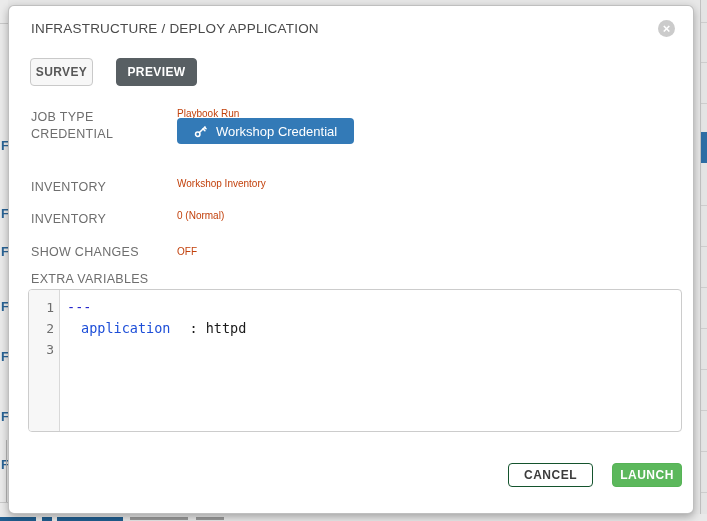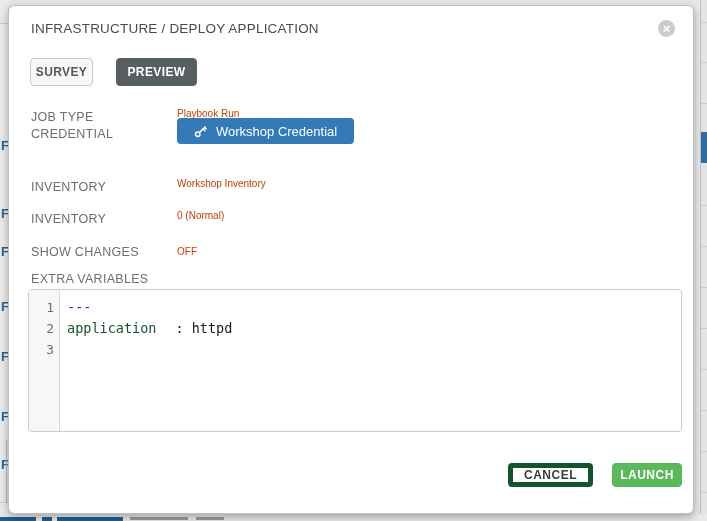"application" .tok-key { color: #14532d -> #1d4ed8; margin-left: none -> 14px }
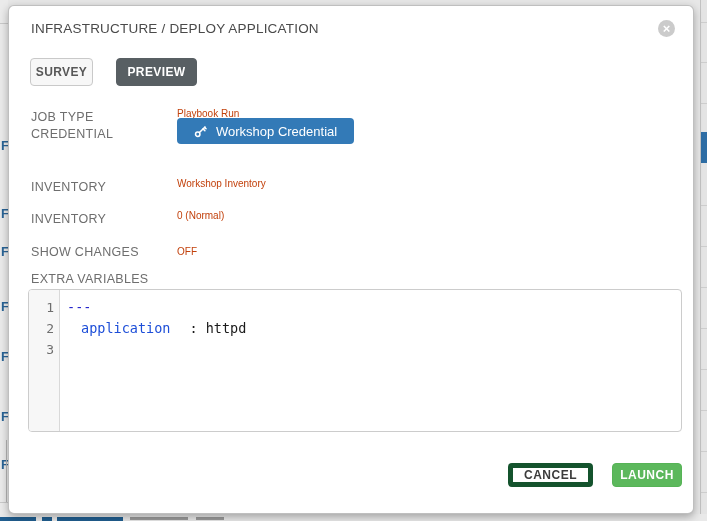"CANCEL" .btn-cancel { border: 5px solid #14532d -> 1px solid #14532d }
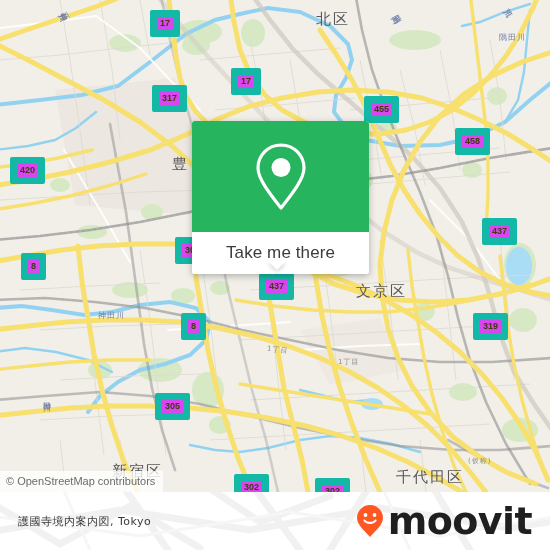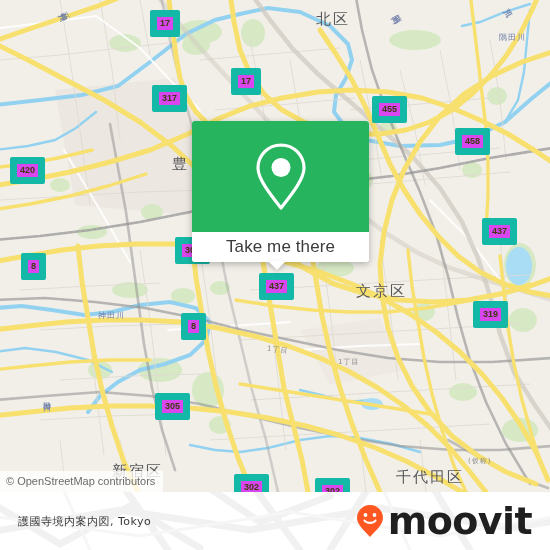"455" div.shield { left: 372px -> 364px }
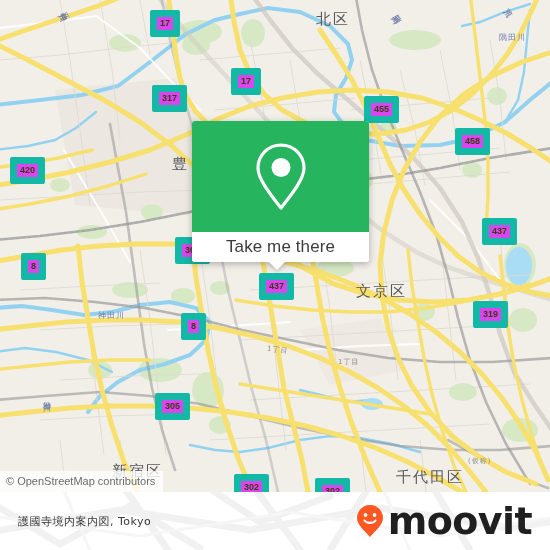"Take me there" .card-bottom { height: 30px -> 42px }
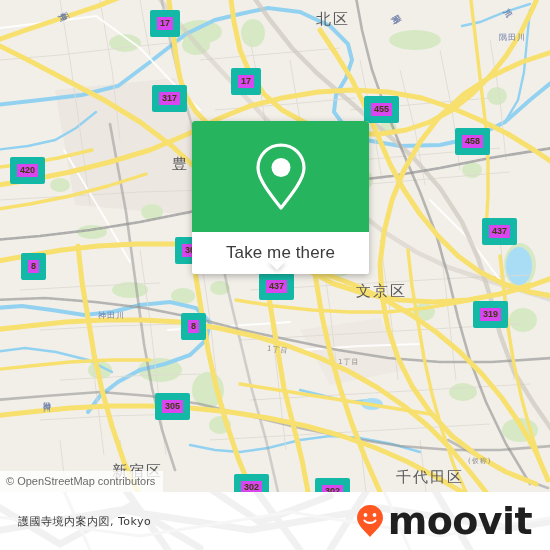"319" div.shield { top: 301px -> 313px }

* [Exercise description]: A word-for-word copy of the listing is the goal; keep every picture out of it.

* [Written answer]:
"application" .tok-key { color: #14532d -> #1d4ed8; margin-left: none -> 14px }
"CANCEL" .btn-cancel { border: 5px solid #14532d -> 1px solid #14532d }
"455" div.shield { left: 372px -> 364px }
"Take me there" .card-bottom { height: 30px -> 42px }
"319" div.shield { top: 301px -> 313px }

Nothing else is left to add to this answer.